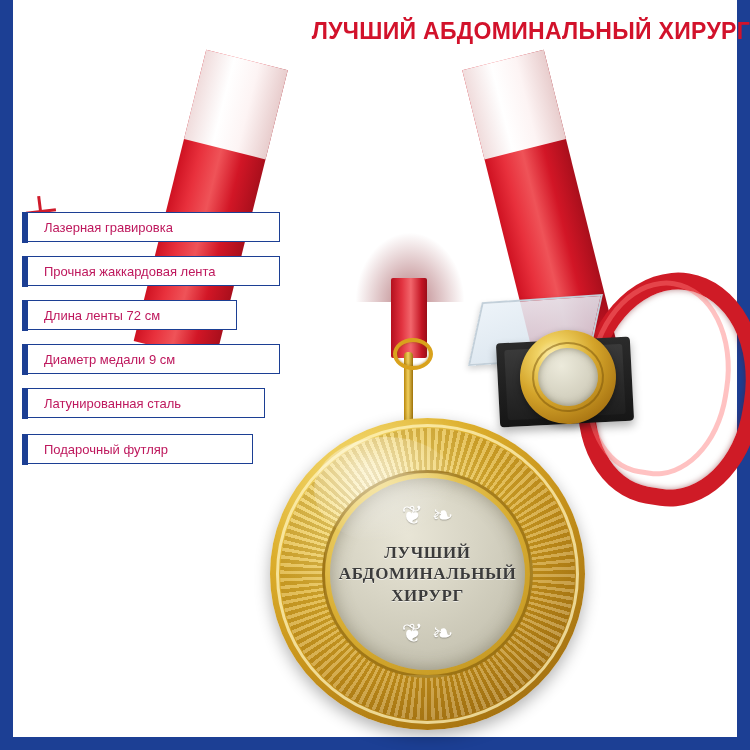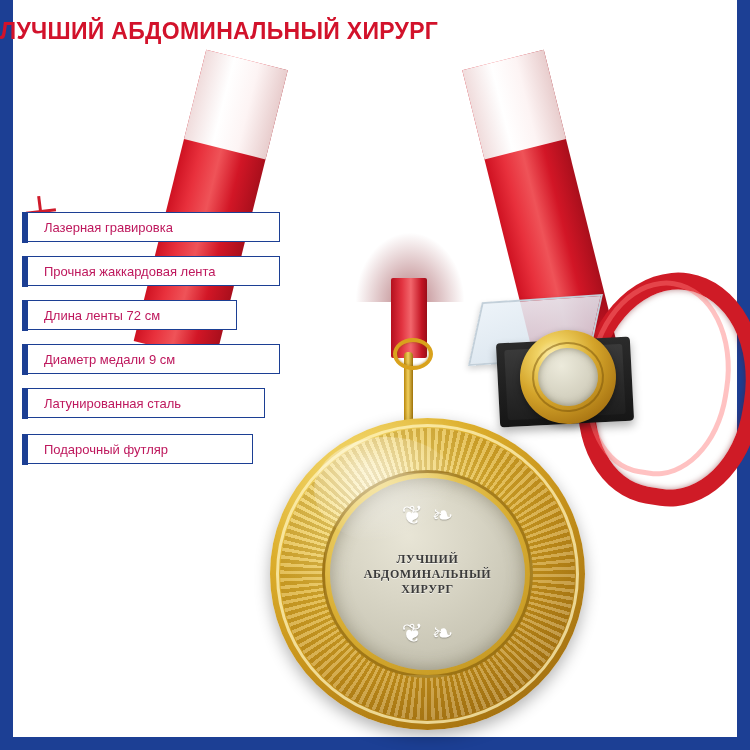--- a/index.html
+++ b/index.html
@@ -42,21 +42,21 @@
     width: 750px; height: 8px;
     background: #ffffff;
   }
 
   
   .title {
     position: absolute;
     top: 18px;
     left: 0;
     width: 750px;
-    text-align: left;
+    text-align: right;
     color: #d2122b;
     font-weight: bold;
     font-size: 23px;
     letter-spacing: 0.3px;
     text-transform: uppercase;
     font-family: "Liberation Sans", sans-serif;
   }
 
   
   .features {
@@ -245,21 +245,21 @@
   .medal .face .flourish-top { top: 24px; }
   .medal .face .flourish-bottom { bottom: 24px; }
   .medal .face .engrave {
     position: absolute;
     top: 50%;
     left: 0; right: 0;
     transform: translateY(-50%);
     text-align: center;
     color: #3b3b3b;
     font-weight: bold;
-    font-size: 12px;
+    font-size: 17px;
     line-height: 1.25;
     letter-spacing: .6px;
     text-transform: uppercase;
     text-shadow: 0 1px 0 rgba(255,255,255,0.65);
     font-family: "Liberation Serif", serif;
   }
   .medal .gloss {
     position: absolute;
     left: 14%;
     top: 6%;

----------

**HOW TO COMPLETE THIS TASK:**
Identify how many lines in the entries above contain the word "spacing" and provide only that figure.

**WRITTEN SOLUTION:**
2